A l'issue d'une commission de sélection, elle fut définitivement retenue en août 2012 pour faire partie du programme Discovery. A l'époque, la mission s'appelait encore GEMS (Geophysical Monitoring Station pour Station de surveillance géophysique), mais le nom fut modifié pour éviter toute confusion avec un observatoire fonctionnant dans les rayons X et développé par l'agence spatiale américaine. InSight était né.
Si l'euphorie déclenchée par l'atterrissage spectaculaire du rover Curiosity sur Mars en août 2012 a sans doute fait pencher un peu la balance en faveur d'InSight, il est important de rappeler que les objectifs scientifiques adressés par cette mission sont de tout premier ordre, et qu'à l'heure actuelle, nous ne connaissons presque rien des profondeurs de la planète rouge, faute d'avoir pu conduire des investigations sismiques sur place. Notons qu'idéalement, les géophysiciens auraient souhaité déployer un réseau de sismomètres autour de Mars, mais ce genre de mission n'est clairement envisageable dans le cadre d'un programme comme Discovery, ce qui explique qu'InSight n'ait qu'une station de mesures sismiques.
Un second facteur qui a peut-être joué en faveur d'InSight est lié au fait que ses deux concurrents, Time Mare Explorer et Comet Hopper, nécessitaient l'usage d'un générateur thermoélectrique radioisotopique de nouvelle génération (ASRG) comme source d'énergie.
Time Mare Explorer avait pour objectif d'amerrir et de flotter sur une mer d'hydrocarbure du satellite Titan, qui orbite autour de Saturne et qui avait déjà reçu la visite de la sonde européenne Huygens en janvier 2005. La mission Comet Hopper proposait quant à elle d'atterrir à plusieurs reprises sur la comète Wirtanen pour effectuer des mesures scientifiques et étudier l'interaction de la comète avec le soleil. Dans les deux cas, l'utilisation de panneaux solaires n'aurait pas permis une alimentation en énergie suffisante, d'où l'emport d'un dispositif capable de générer du courant électrique grâce à la chaleur émise par la décomposition d'un matériel radioactif (RTG).

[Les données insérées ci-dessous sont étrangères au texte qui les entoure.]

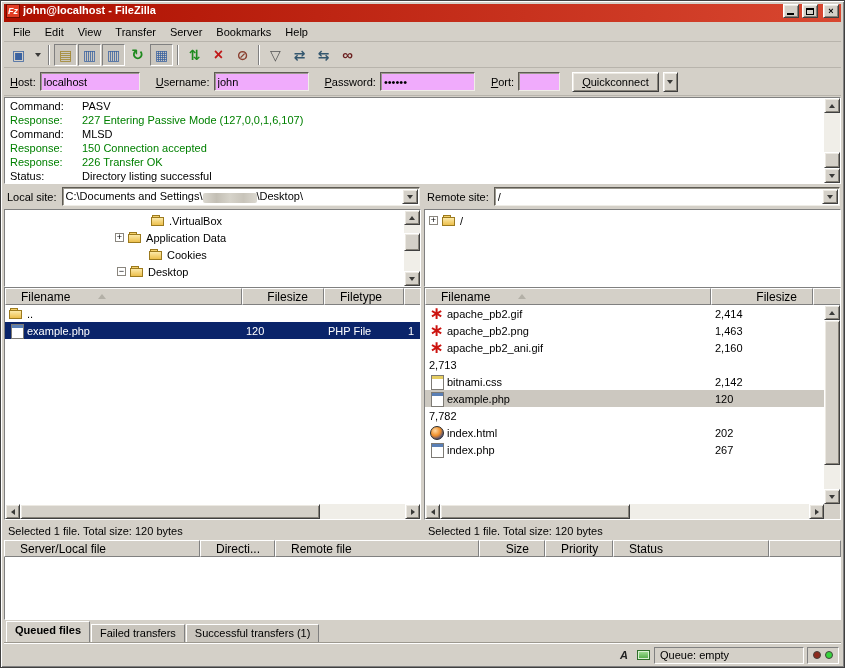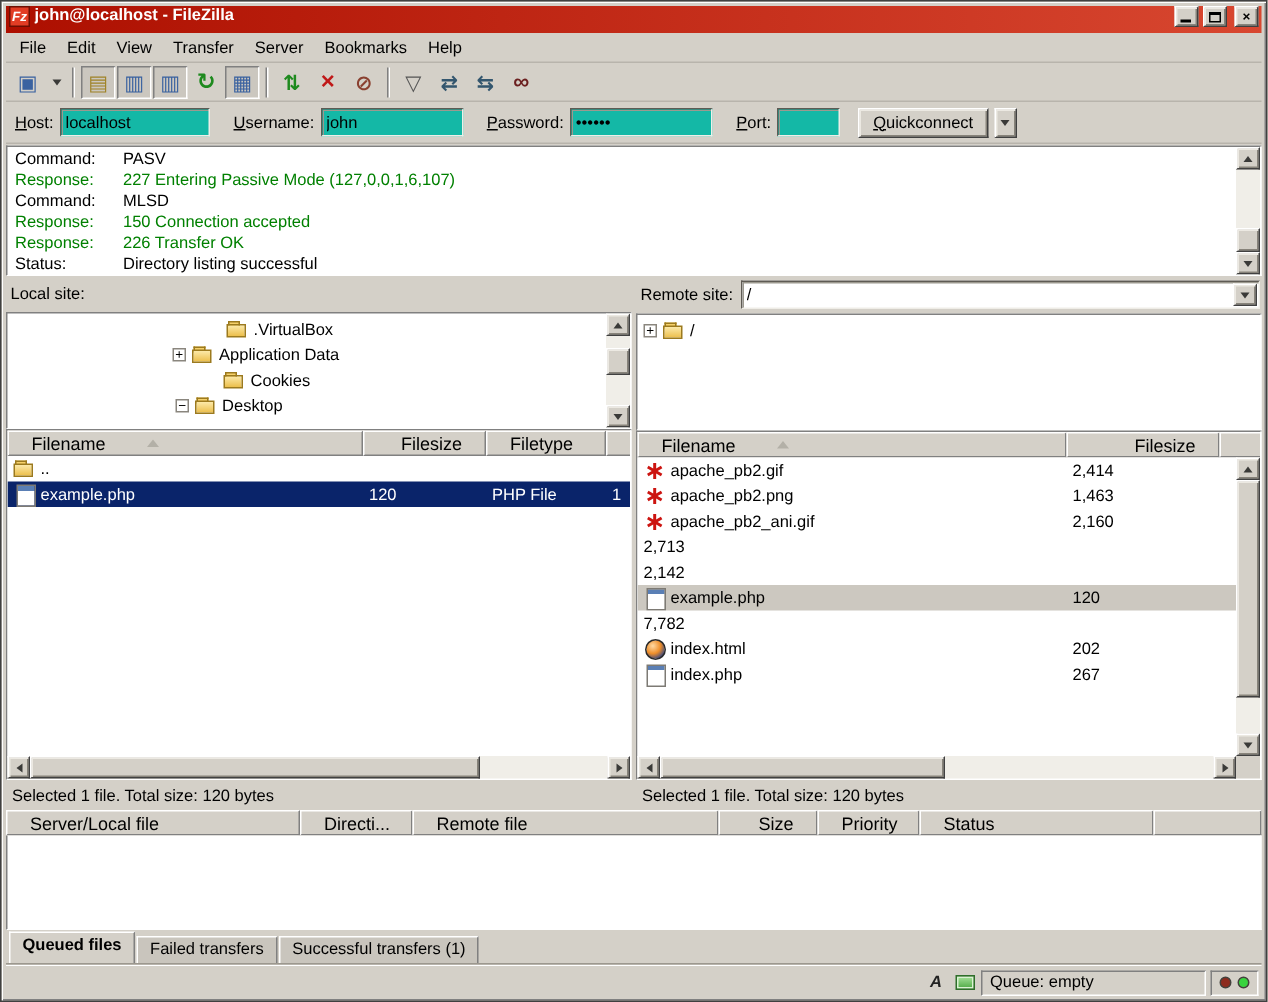"localhost" .qc-input { background: #14b8a6 -> #f0abfc }
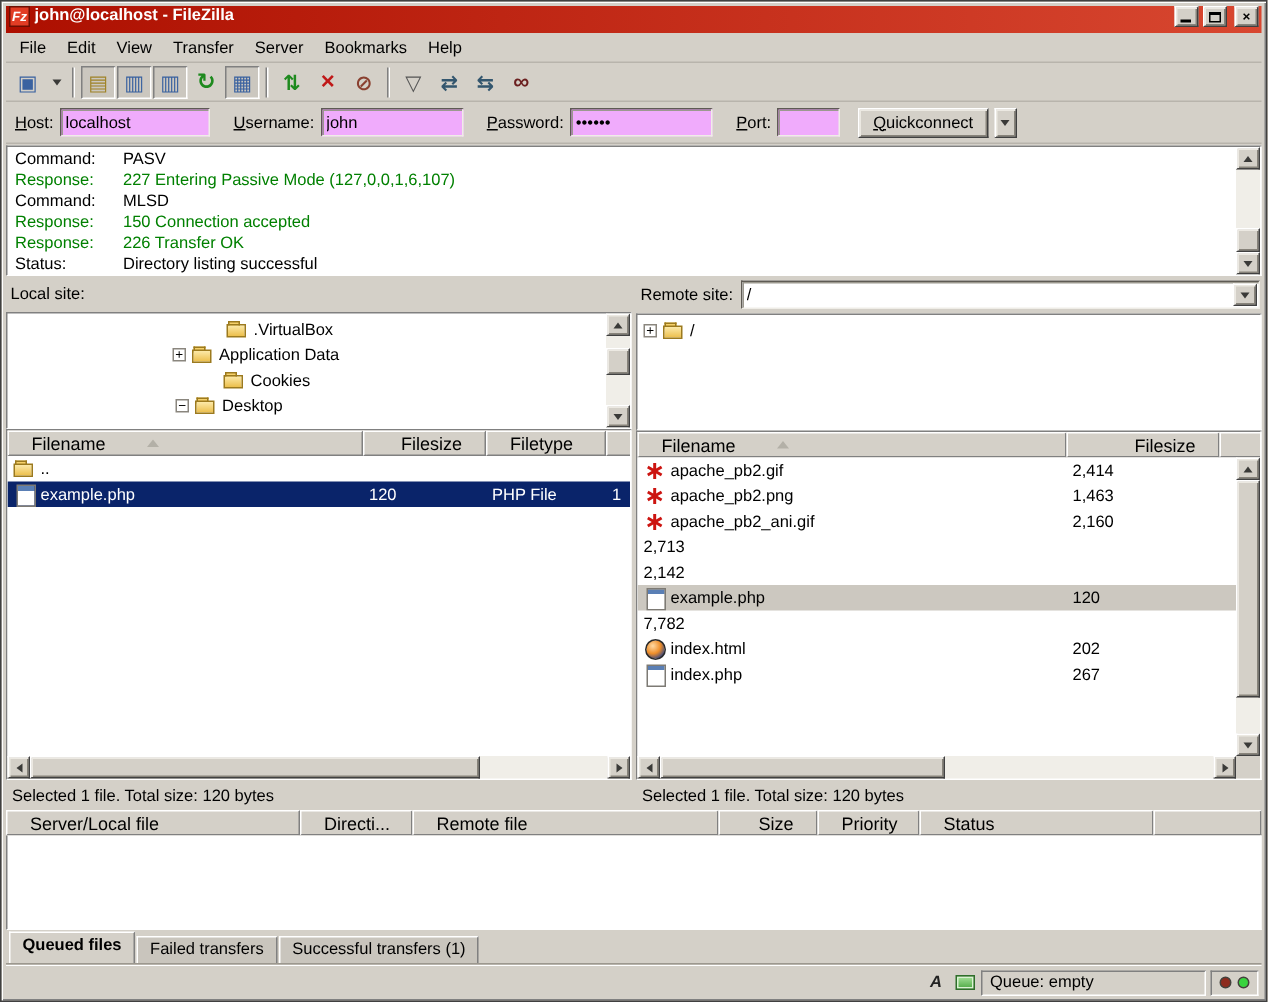"C:\Documents and Settings\ \Desktop\" div.combo { html: none -> <div> <span>C:\Documents and Settings\<span></span>\Desktop\</span> <button> <span></span> </button> </div> }
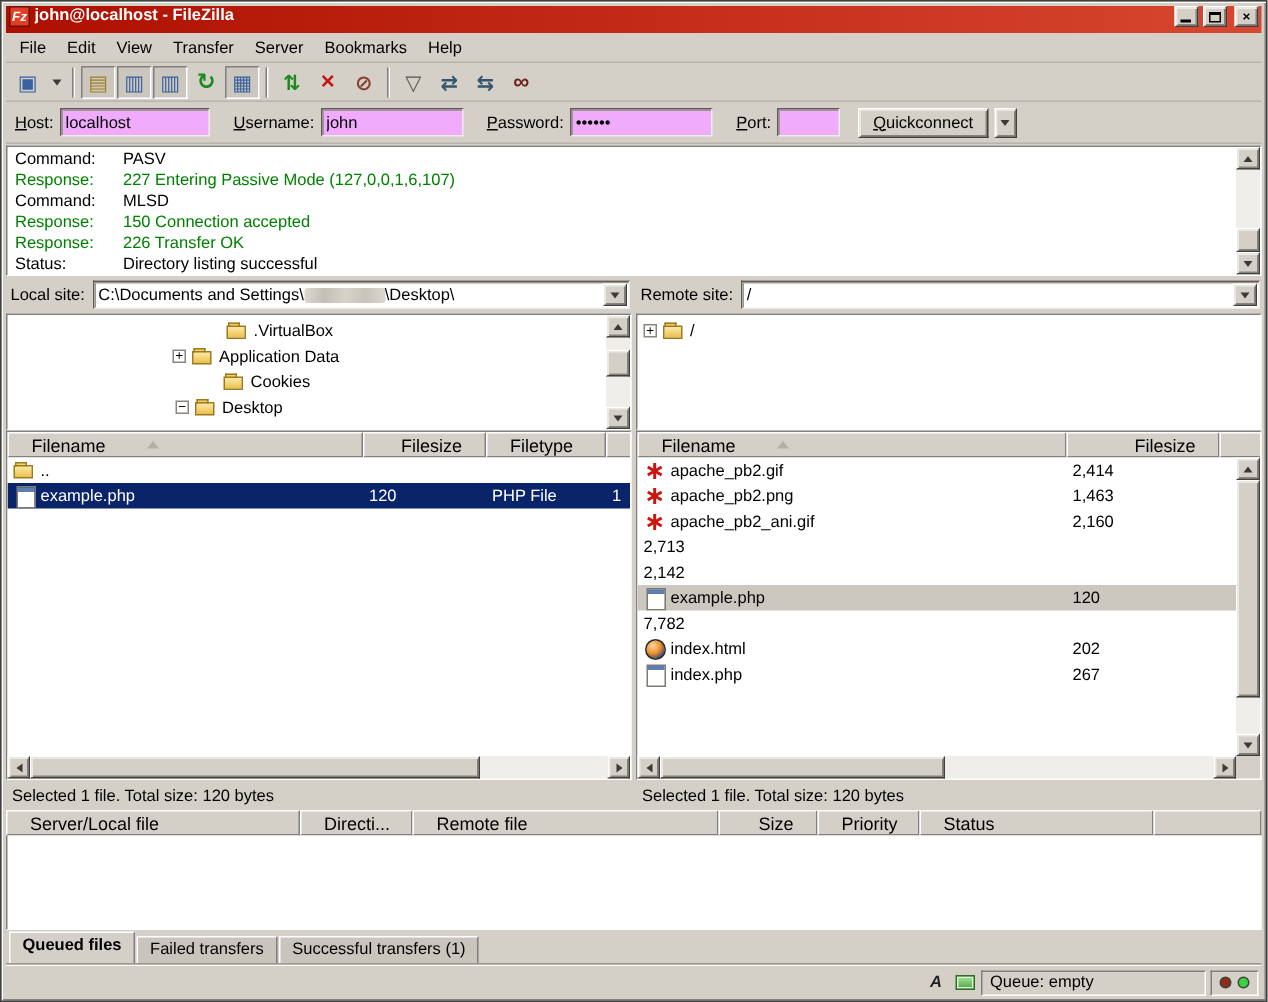"bitnami.css" span.lcell { html: none -> <span> <span></span> <span>bitnami.css</span> </span> }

La NASA avait mis en place un programme permettant de remplacer la génération actuelle de RTG (MMRTG) par un équivalent plus léger, possédant un rendement plus efficace, et capable de générer plus de puissance pour une quantité moindre de plutonium 238. Dénommé ASRG (Advanced Stirling Radioisotope Generator), ce projet fut annulé après la sélection d'InSight pour des raisons de coût.
La sonde InSight peut tirer toute l'énergie qui lui est nécessaire de panneaux solaires, et n'a pas l'utilité d'un RTG, contrairement à d'autres sondes martiennes où ce dispositif s'est révélé indispensable (Viking en 1976 et l'imposant rover Curiosity en 2012).